Code change snippets
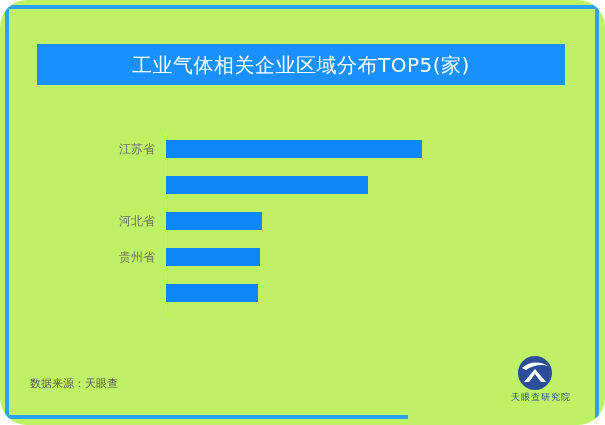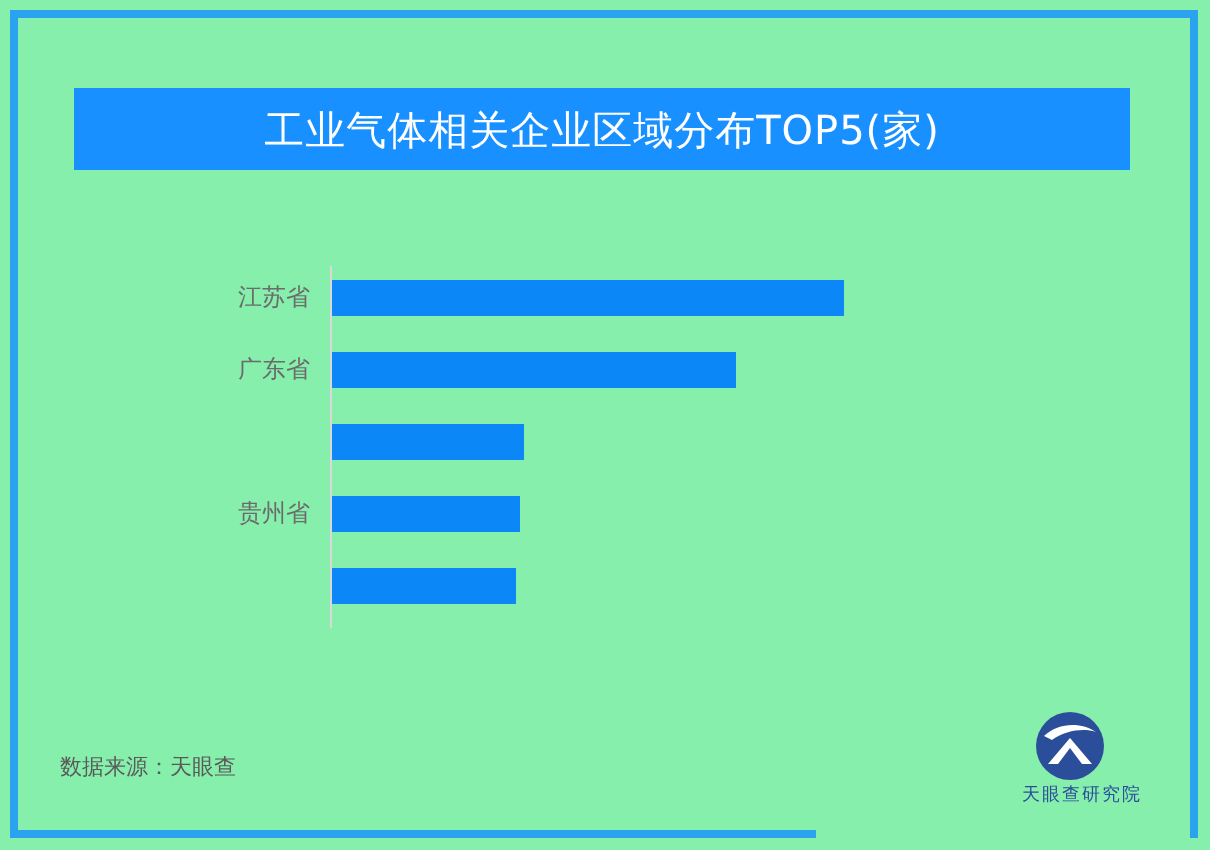--- a/index.html
+++ b/index.html
@@ -15,8 +15,9 @@
     position: relative;
     width: 605px;
     height: 425px;
-    background: #86efac;
+    background: #bef264;
     overflow: hidden;
+    border-radius: 27px;
   }
 
   

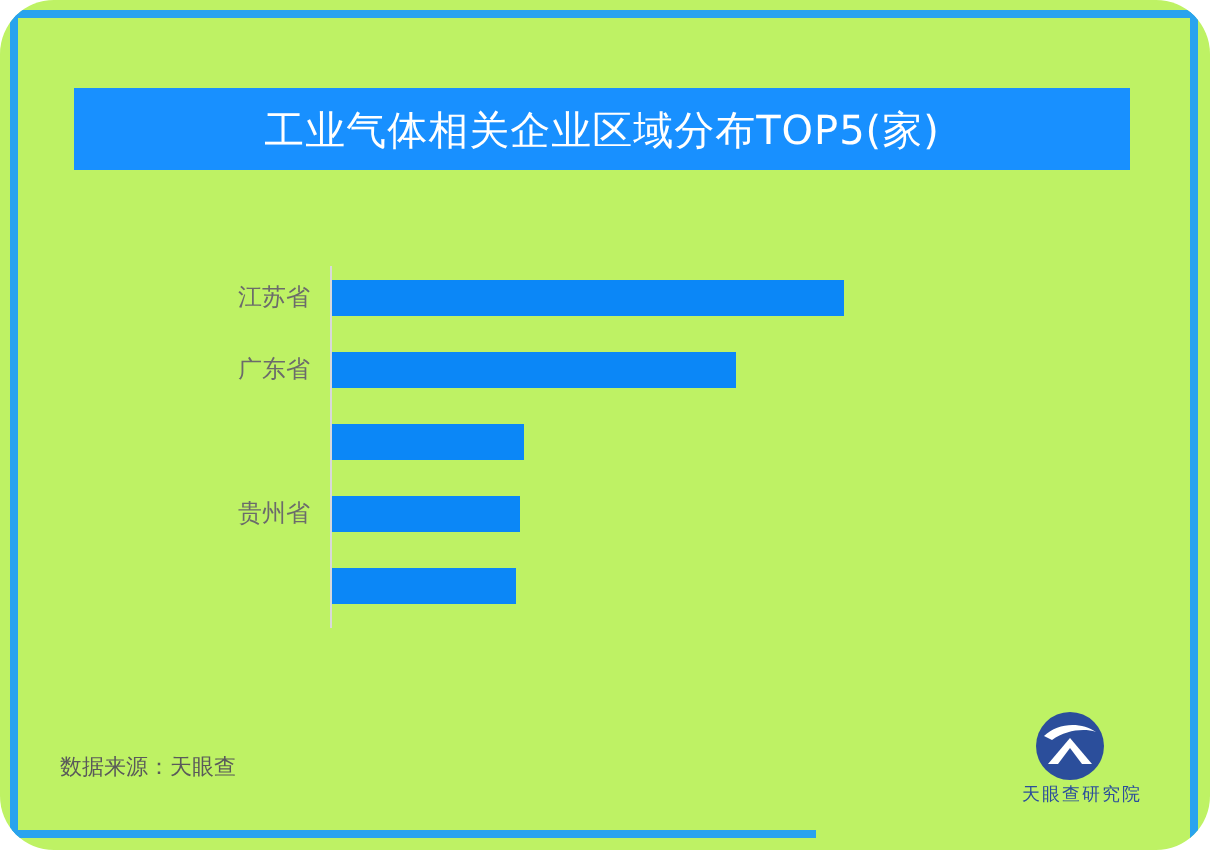--- a/index.html
+++ b/index.html
@@ -150,7 +150,6 @@
           <div class="bar" title="江苏省: 256" style="width: 256px; background: rgb(11, 135, 247);"></div>
         </div>
         <div class="cat-row" style="top: 167px;">
-          <div class="cat-label">广东省</div>
           <div class="bar" title="广东省: 202" style="width: 202px; background: rgb(11, 135, 247);"></div>
         </div>
         <div class="cat-row" style="top: 203px;">

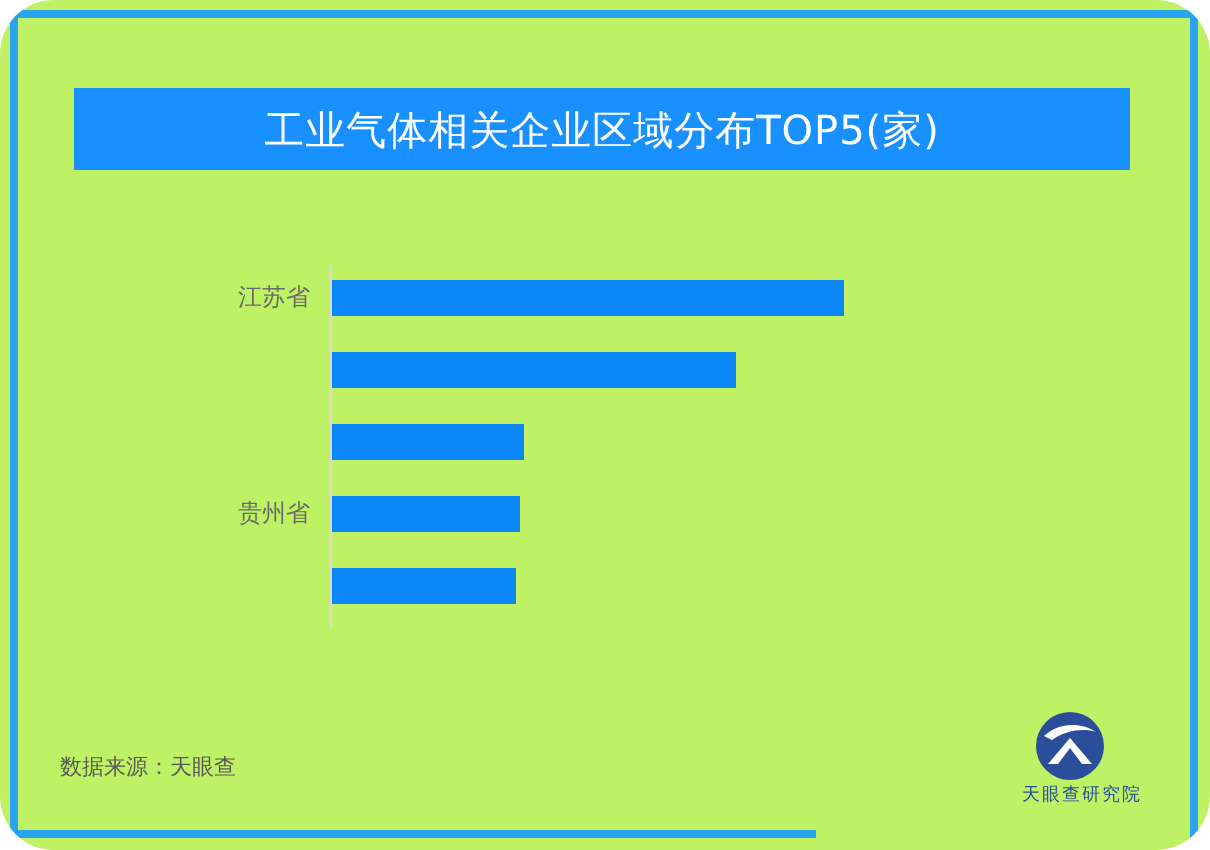--- a/index.html
+++ b/index.html
@@ -153,6 +153,7 @@
           <div class="bar" title="广东省: 202" style="width: 202px; background: rgb(11, 135, 247);"></div>
         </div>
         <div class="cat-row" style="top: 203px;">
+          <div class="cat-label">河北省</div>
           <div class="bar" title="河北省: 96" style="width: 96px; background: rgb(11, 135, 247);"></div>
         </div>
         <div class="cat-row" style="top: 239px; font-family: Liberation Serif, serif;">

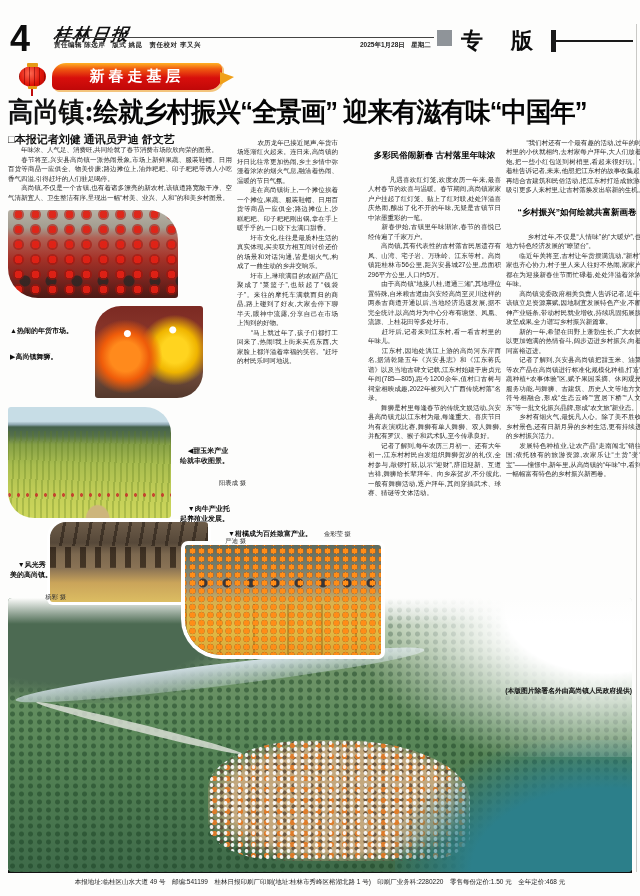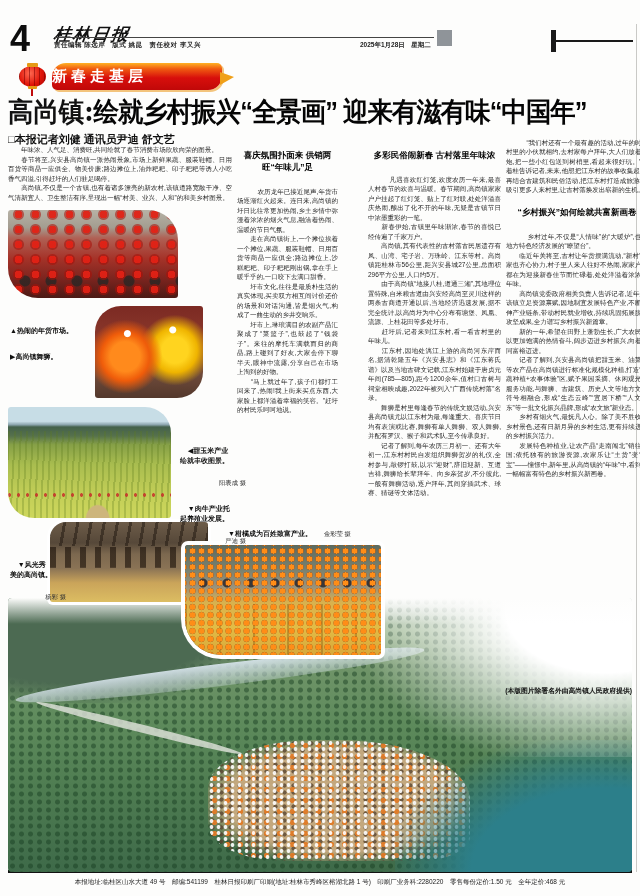--- a/index.html
+++ b/index.html
@@ -141,6 +141,7 @@
   <div class="abs editors">责任编辑 陈远岸　版式 姚昆　责任校对 李又兴</div>
   <div class="abs pubdate">2025年1月28日　星期二</div>
   <div class="abs gray-square"></div>
+  <div class="abs edition">专 版</div>
   <div class="abs bracket-v"></div>
   <div class="abs bracket-h"></div>
   <div class="abs right-edge"></div>

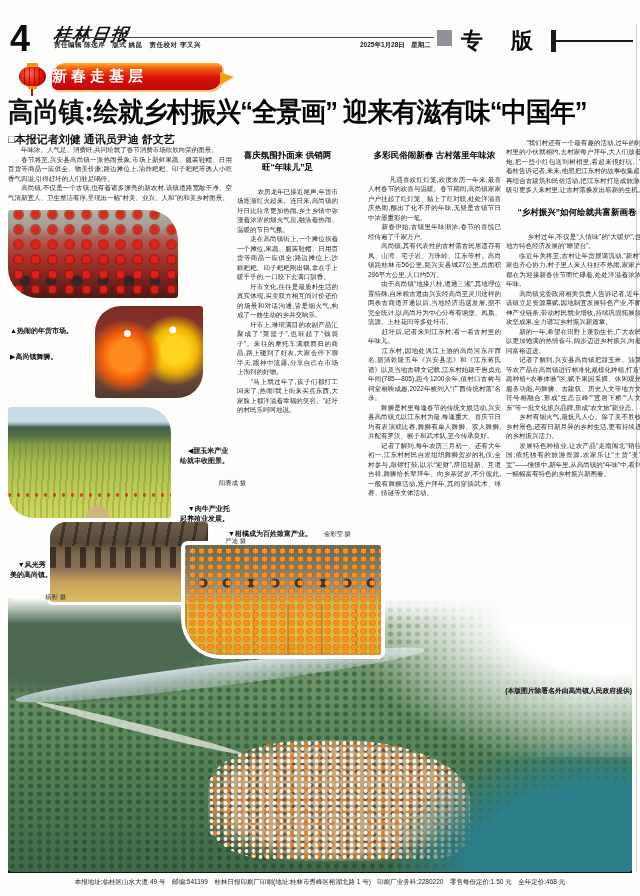--- a/index.html
+++ b/index.html
@@ -28,7 +28,7 @@
   .lantern .tassel{position:absolute;left:15px;top:29px;width:2px;height:7px;background:#c00b0b;}
   .ribbon{left:52px;top:63px;width:170px;height:27px;border-radius:14px 5px 14px 5px;
      background:linear-gradient(180deg,#ffb224 0%,#f05a10 22%,#d80f0c 55%,#c00808 100%);
-     display:flex;align-items:center;justify-content:flex-start;
+     display:flex;align-items:center;justify-content:center;
      box-shadow:2px 2px 0 rgba(235,150,20,.55);}
   .ribbon::after{content:"";position:absolute;right:-12px;top:9px;border-left:14px solid #f0a018;
      border-top:5px solid transparent;border-bottom:8px solid transparent;}

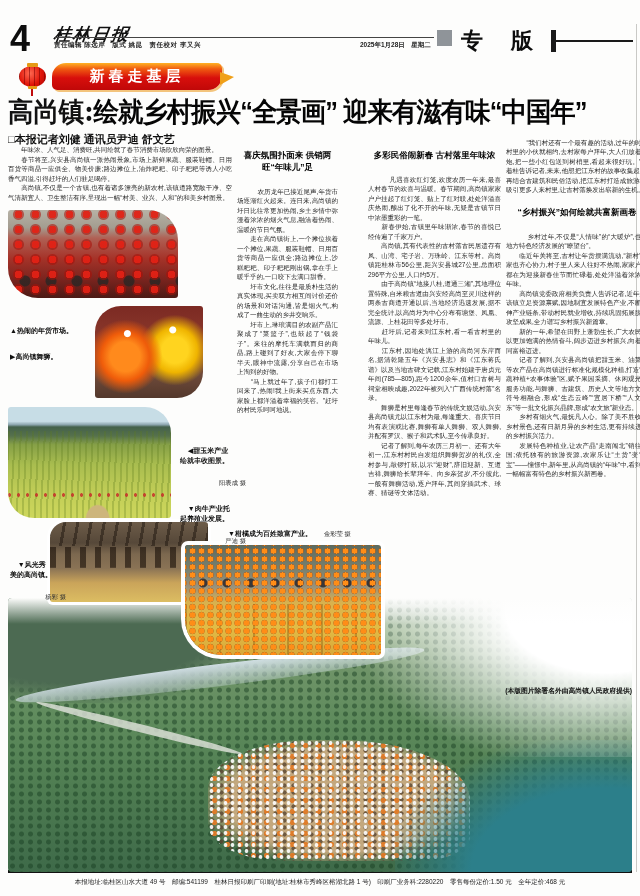--- a/index.html
+++ b/index.html
@@ -166,7 +166,6 @@
 　　高尚镇,不仅是一个古镇,也有着诸多漂亮的新农村,该镇道路宽敞干净、空气清新宜人、卫生整洁有序,呈现出一幅“村美、业兴、人和”的和美乡村图景。</div>
 
   <div class="abs bodytext col2">
-    <div class="sec-head">喜庆氛围扑面来 供销两旺“年味儿”足</div>
     <span>　　农历龙年已接近尾声,年货市场逐渐红火起来。连日来,高尚镇的圩日比往常更加热闹,乡土乡情中弥漫着浓浓的烟火气息,融洽着热闹、温暖的节日气氛。
 　　走在高尚镇街上,一个摊位挨着一个摊位,果蔬、服装鞋帽、日用百货等商品一应俱全;路边摊位上,沙糕粑粑、印子粑粑刚出锅,拿在手上暖乎乎的,一口咬下去满口甜香。
 　　圩市文化,往往是最质朴生活的真实体现,买卖双方相互间讨价还价的场景和对话沟通,皆是烟火气,构成了一曲生动的乡井交响乐。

:: Exercise directions ::
All the records need to be retyped word for word, except for the pictures.

:: Response ::
--- a/index.html
+++ b/index.html
@@ -15,8 +15,9 @@
     position: relative;
     width: 605px;
     height: 425px;
-    background: #86efac;
+    background: #bef264;
     overflow: hidden;
+    border-radius: 27px;
   }
 
   

--- a/index.html
+++ b/index.html
@@ -150,7 +150,6 @@
           <div class="bar" title="江苏省: 256" style="width: 256px; background: rgb(11, 135, 247);"></div>
         </div>
         <div class="cat-row" style="top: 167px;">
-          <div class="cat-label">广东省</div>
           <div class="bar" title="广东省: 202" style="width: 202px; background: rgb(11, 135, 247);"></div>
         </div>
         <div class="cat-row" style="top: 203px;">

--- a/index.html
+++ b/index.html
@@ -153,6 +153,7 @@
           <div class="bar" title="广东省: 202" style="width: 202px; background: rgb(11, 135, 247);"></div>
         </div>
         <div class="cat-row" style="top: 203px;">
+          <div class="cat-label">河北省</div>
           <div class="bar" title="河北省: 96" style="width: 96px; background: rgb(11, 135, 247);"></div>
         </div>
         <div class="cat-row" style="top: 239px; font-family: Liberation Serif, serif;">

--- a/index.html
+++ b/index.html
@@ -141,6 +141,7 @@
   <div class="abs editors">责任编辑 陈远岸　版式 姚昆　责任校对 李又兴</div>
   <div class="abs pubdate">2025年1月28日　星期二</div>
   <div class="abs gray-square"></div>
+  <div class="abs edition">专 版</div>
   <div class="abs bracket-v"></div>
   <div class="abs bracket-h"></div>
   <div class="abs right-edge"></div>

--- a/index.html
+++ b/index.html
@@ -28,7 +28,7 @@
   .lantern .tassel{position:absolute;left:15px;top:29px;width:2px;height:7px;background:#c00b0b;}
   .ribbon{left:52px;top:63px;width:170px;height:27px;border-radius:14px 5px 14px 5px;
      background:linear-gradient(180deg,#ffb224 0%,#f05a10 22%,#d80f0c 55%,#c00808 100%);
-     display:flex;align-items:center;justify-content:flex-start;
+     display:flex;align-items:center;justify-content:center;
      box-shadow:2px 2px 0 rgba(235,150,20,.55);}
   .ribbon::after{content:"";position:absolute;right:-12px;top:9px;border-left:14px solid #f0a018;
      border-top:5px solid transparent;border-bottom:8px solid transparent;}

--- a/index.html
+++ b/index.html
@@ -166,7 +166,6 @@
 　　高尚镇,不仅是一个古镇,也有着诸多漂亮的新农村,该镇道路宽敞干净、空气清新宜人、卫生整洁有序,呈现出一幅“村美、业兴、人和”的和美乡村图景。</div>
 
   <div class="abs bodytext col2">
-    <div class="sec-head">喜庆氛围扑面来 供销两旺“年味儿”足</div>
     <span>　　农历龙年已接近尾声,年货市场逐渐红火起来。连日来,高尚镇的圩日比往常更加热闹,乡土乡情中弥漫着浓浓的烟火气息,融洽着热闹、温暖的节日气氛。
 　　走在高尚镇街上,一个摊位挨着一个摊位,果蔬、服装鞋帽、日用百货等商品一应俱全;路边摊位上,沙糕粑粑、印子粑粑刚出锅,拿在手上暖乎乎的,一口咬下去满口甜香。
 　　圩市文化,往往是最质朴生活的真实体现,买卖双方相互间讨价还价的场景和对话沟通,皆是烟火气,构成了一曲生动的乡井交响乐。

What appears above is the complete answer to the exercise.